Ce n'est pas tout. L'Arabie saoudite est devenue le premier fournisseur de pétrole de la Chine. L'année dernière, le royaume wahhabite a fourni 17 % des importations de pétrole brut du géant asiatique. La Chine, pour sa part, est désormais le premier partenaire commercial de l'Arabie saoudite. Les deux pays entretiennent des relations complexes qui tournent autour de la vente d'armes, du transfert de technologies et de projets d'infrastructure sur le sol saoudien dans lesquels des entreprises chinoises sont impliquées.

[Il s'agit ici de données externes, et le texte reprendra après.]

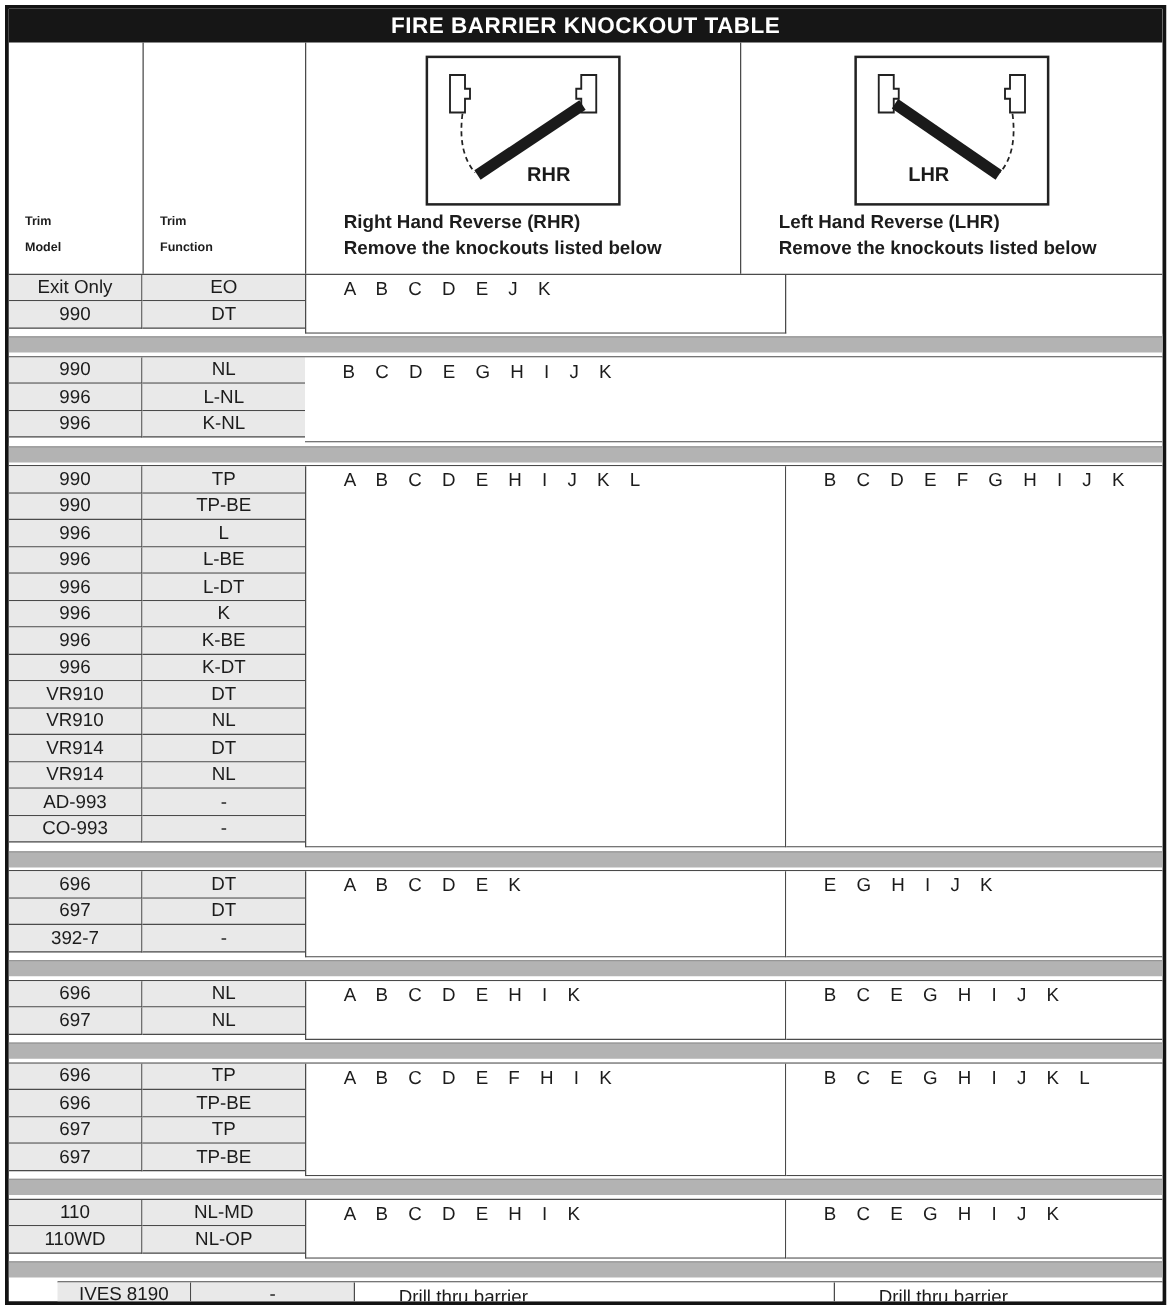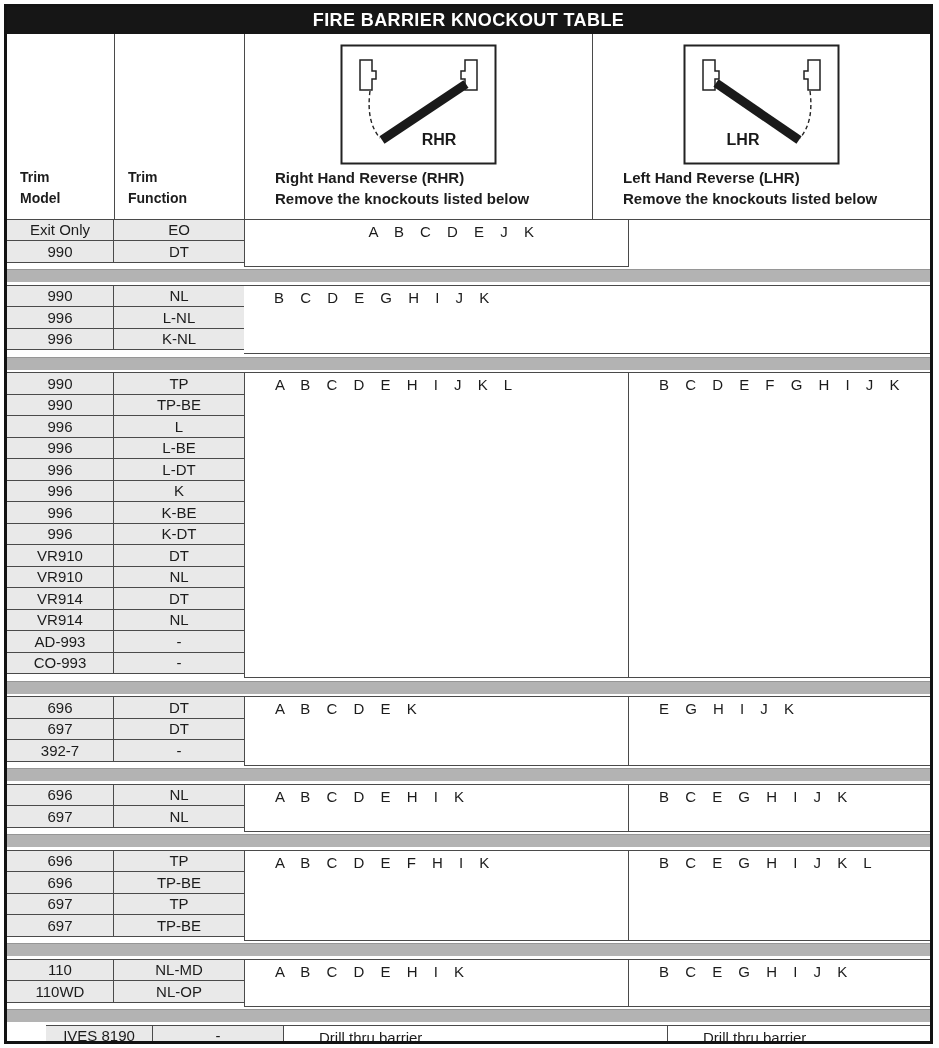--- a/index.html
+++ b/index.html
@@ -26,7 +26,7 @@
   .h-lhr   { flex: 1; }
   .h-label {
     margin-top: auto; padding: 0 0 9px 13px;
-    font-weight: bold; font-size: 14px; line-height: 21.5px;
+    font-weight: bold; font-size: 10px; line-height: 21.5px;
     white-space: pre-line;
   }
   .h-kohead { margin-top: auto; padding: 0 0 9px 30px;

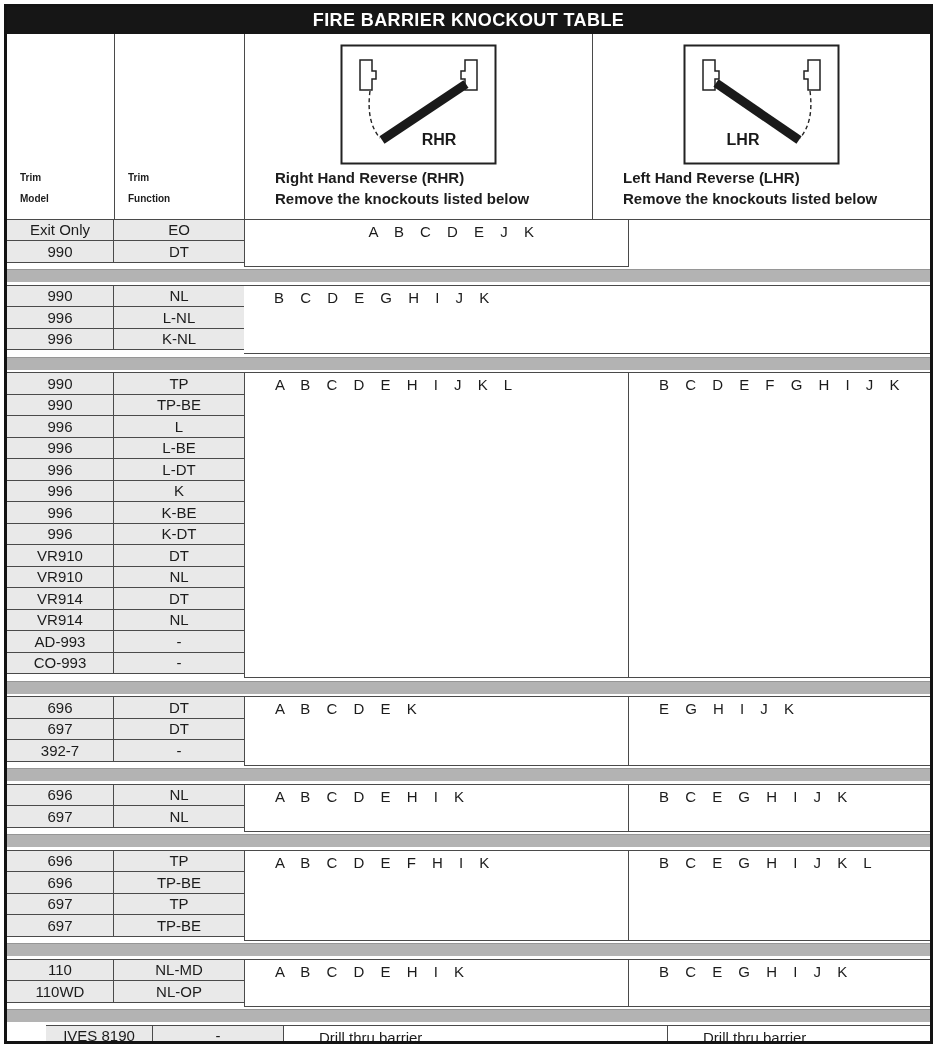--- a/index.html
+++ b/index.html
@@ -106,7 +106,7 @@
   </div>
 
   <div class="tbody">
-  <section class="group" style="height: 48px; text-align: center;">
+  <section class="group" style="height: 48px;">
     <div class="gcol-model">
   <div class="cell">
     <span>Exit Only</span>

Un appel au réveil pour les États-Unis 

L'Arabie saoudite a toujours été un farouche opposant au communisme, notamment pendant la guerre froide, en tant qu'allié clé des États-Unis et garant de leur stabilité interne. La Maison des Saoud n'a reconnu le gouvernement du Parti communiste chinois (PCC) qu'à la fin des années 1980 et, auparavant, elle soutenait le gouvernement de Taïwan. Les rôles ont toutefois été inversés, pour satisfaire ses intérêts. Aujourd'hui, Riyad et Pékin forment un partenariat stratégique en pleine expansion

L'atterrissage de Xi à Riyad envoie un message clair dans un contexte régional marqué, entre autres, par l'éloignement visible entre l'Arabie saoudite et les États-Unis depuis l'arrivée de Joe Biden à la Maison Blanche. Les dirigeants saoudiens sont plongés dans une reconfiguration des alliances au niveau régional, convaincus qu'ils peuvent jouer un rôle important dans le scénario géopolitique multipolaire qui se dessine. Riyad ne veut pas être obligé de choisir son camp dans la course à l'hégémonie entre Washington et Pékin. 

Encore moins à l'heure où ses relations avec les États-Unis sont au plus bas suite au retrait militaire américain dans la région, initié par l'administration Biden et mis en scène en Afghanistan, et aux désaccords retentissants sur la production pétrolière et la prise de décision saoudienne au sein de l'OPEP+. Riyad n'a pas cédé aux pressions de la diplomatie américaine à cet égard, et s'est aligné sur les intérêts de la Russie en pleine invasion de l'Ukraine. 

Le président chinois entend profiter de cette fenêtre d'opportunité avec sa visite à Riyad, mais Xi est conscient de la difficulté de déloger Washington. Les États-Unis restent un partenaire d'une importance vitale, notamment sur le plan militaire, et n'abandonnent pas la partie. Lors de sa rencontre controversée avec MBS en juillet dans la ville saoudienne de Jeddah, Biden a incarné le message de l'envoyé spécial américain pour le Yémen, Tim Lenderking, qui a clairement indiqué qu'"ils ne vont nulle part" et que Washington "est un partenaire vital non seulement pour l'Arabie saoudite, mais pour tous les pays de la région". 

"Les liens militaires forts de l'Arabie saoudite avec les États-Unis peuvent limiter l'ouverture de Riyad à une plus grande présence militaire chinoise dans le royaume, du moins à court terme", explique l'analyste Naser Al-Tamimi de l'Institut Mercator pour les études chinoises. Xi, cependant, tentera de tirer le meilleur parti de cette opportunité.